Fela was not just a musician, he was concerned citizen, political critic, anti-establishment town-crier and social philosopher rolled into one person, he famously said: “As far as Africa is concerned, music cannot be for enjoyment, it has to be for revolution.“ It is clear from Fela’s discography that he fiercely believed in this description of music as a tool for social upheaval, most of Fela’s singles were averagely not-radio friendly 12 minutes tracks filled with incendiary remarks and calls for a revolution. For Fela, the music was secondary, only a means of getting his message out in formats that might pique people’s interest. It is hard to say the same of Falz, that total abandonment of sonic fulfilment in hopes of passing a message – a political one – is largely absent from his steadily increasing discography.
Where Fela was centre to trying to seek solutions to the problems that beset Nigeria by forming his Movement of the People (MOP) party and advocating a Pan-African socialist doctrine for a more egalitarian society, Falz has not shared any observable step or thought process for getting Nigeria to work, his focus has been mainly on getting people to talk by painting a truthful picture of the nation, it almost seems like he is content to spur the reaction and watch people take up the mantle.
With Fela, it is impossible to divorce the art from the artiste, Fela was on a never-ending spiritual journey that painted how he perceived reality, his cultural realities meant the world to him and shaped how he acted and lived. Ogun, Ifa were the Gods of his heart as he divorced himself from the Anglican teaching of his childhood. Falz, well, Falz is a sweet boy, all that ambiguity that Fela wore has never been part of his persona or image, it is hard to envision him becoming a chief priest now in the quest of connecting to his inner core.
In these Buhari Times where disillusionment is rife and our favourite artistes are pro-establishment or decidedly apolitical, people just want to see their brightest stars touch on issues that affect them, to let them know that they are not alone in the extreme sports that is ‘Living in Nigeria,’ the average man loves that Falz amplifies their struggle and that’s why they are calling him the New Fela.
The brightest part of Falz’s activism is that finally, Nigerians have an artist who acts like they exist in the same ailing country as their fans.
The saddest part?: People will relish this, and hold on to this for dear life because they know that it won’t last long.
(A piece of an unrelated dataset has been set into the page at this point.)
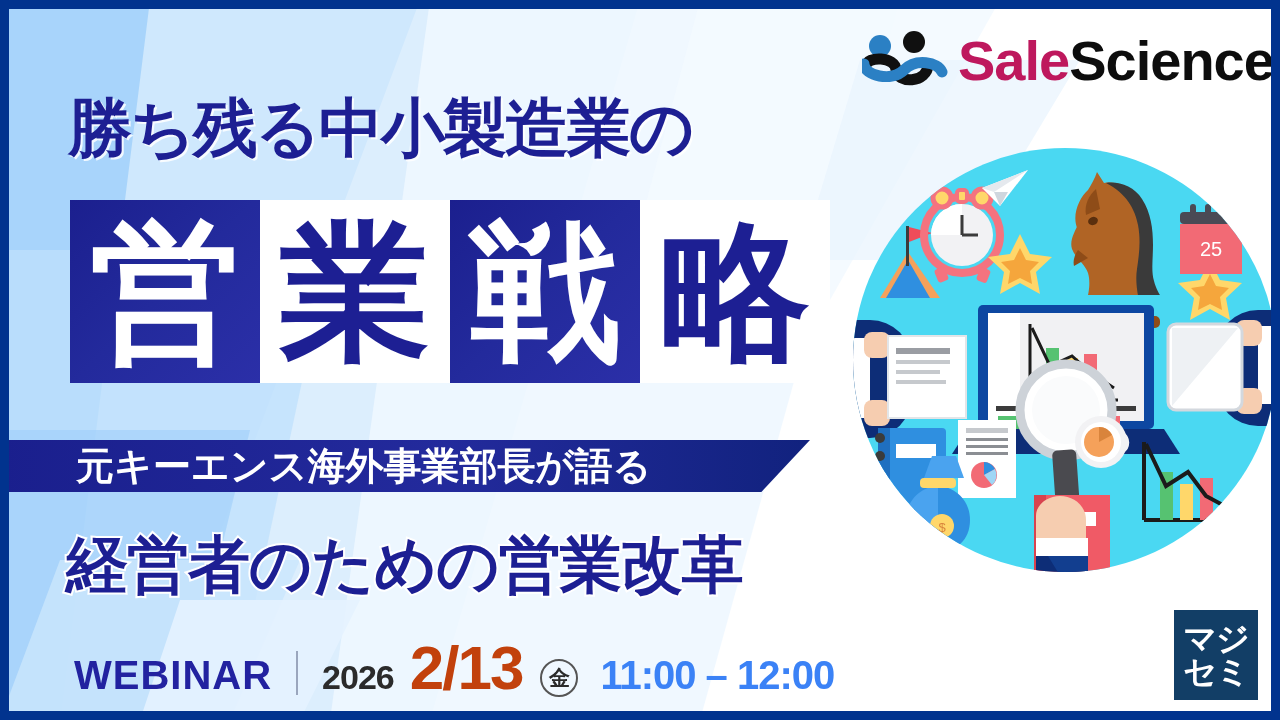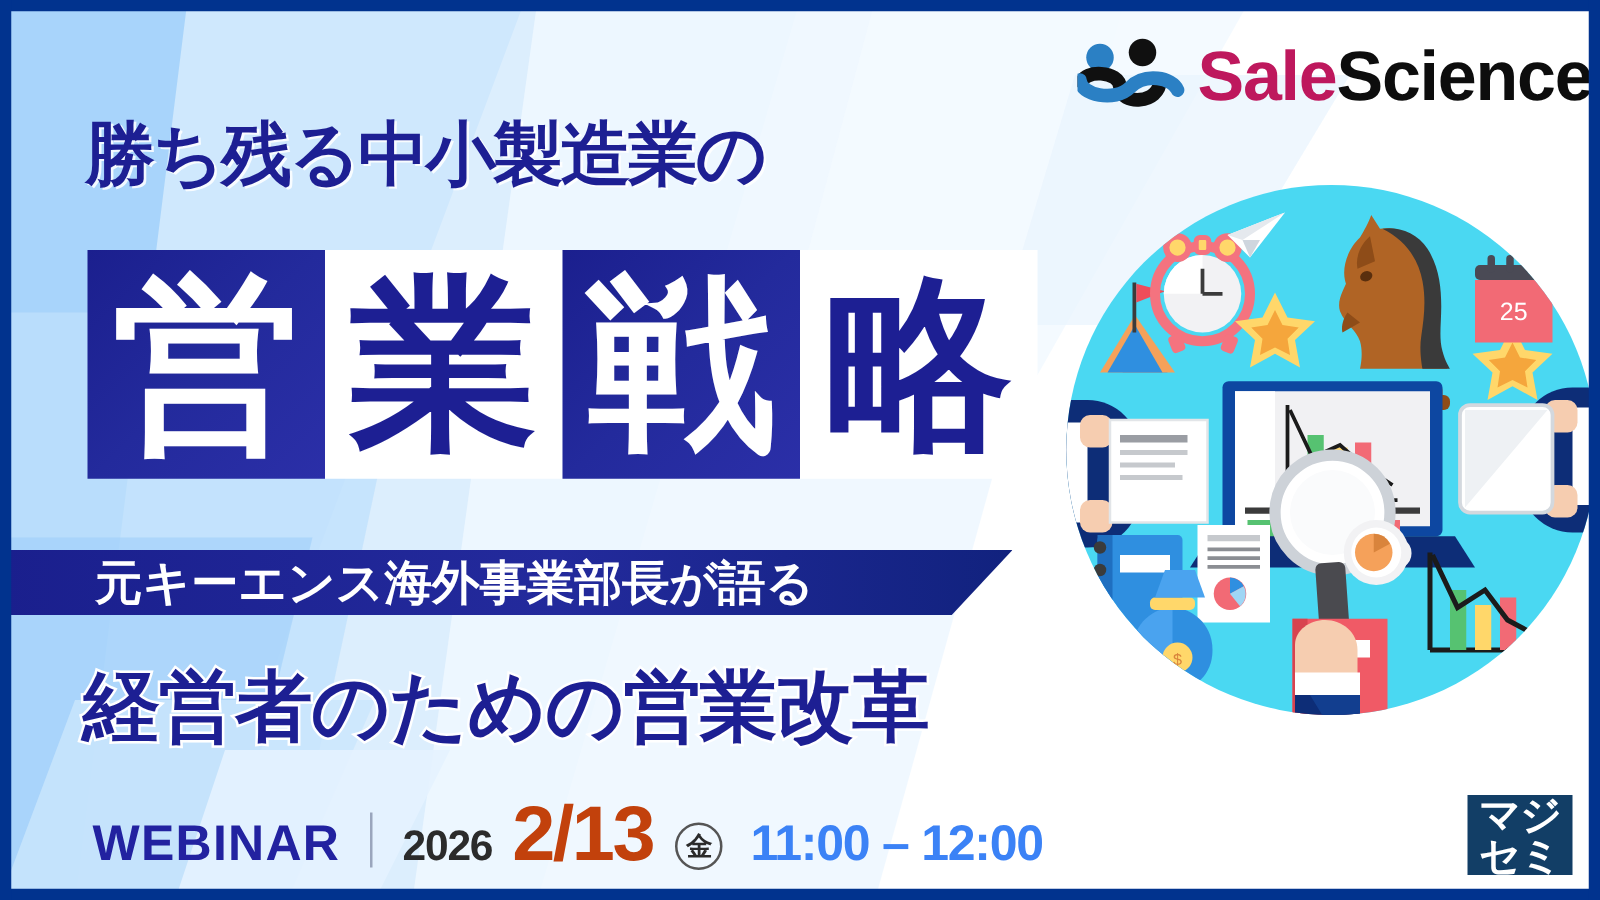"勝ち残る中小製造業の" .headline { font-size: 56px -> 64px }
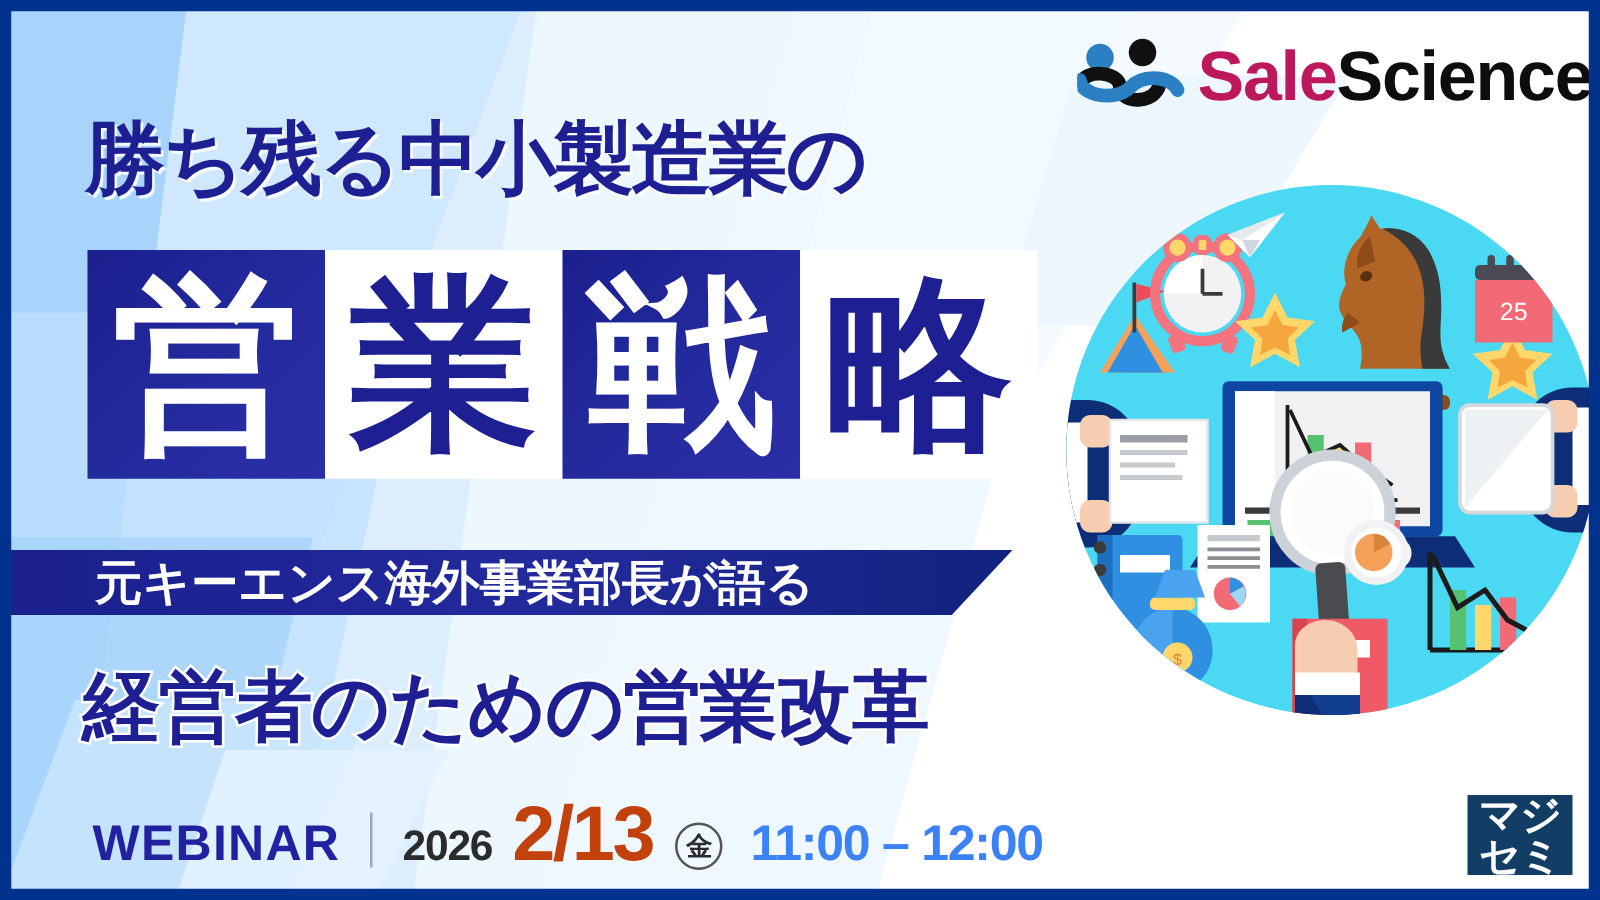"マジ" .majisemi { height: 64px -> 90px }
— Joey Akan (@JoeyAkan) January 11, 2019
Falz has crossed the divide of privilege to speak the truth of the people and it is interesting to see how far he is willing to go to amplify the average man’s struggle, he can only help others if he is saved after all.
Fela and Falz are two different personas from two different periods. Ultimately, artistes are products of their ages and Fela was in charge of his period through his music, his stubborn-minded brilliance, eccentricity and world view (that includes the misogynist opinions of the man), The one Fela was a human-sized container of raw energy, unbridled passion, patriotism, protestations, sexism and music. He was a true outlier.
Can Fela just Rest In Peace ?
— Oni Olu (@norty31xx_) January 11, 2019
Falz is a very good musician living his best life and trying his very best to lend his voice to the struggle of the everyman, he is no Fela though, we may never see another, he is just a 28-year-old man who is navigating his path in life and trying to talk about the things that bother him on his own terms.
Falz is not Fela 2.0, he is Falz the Bahd Guy and that is an OK thing.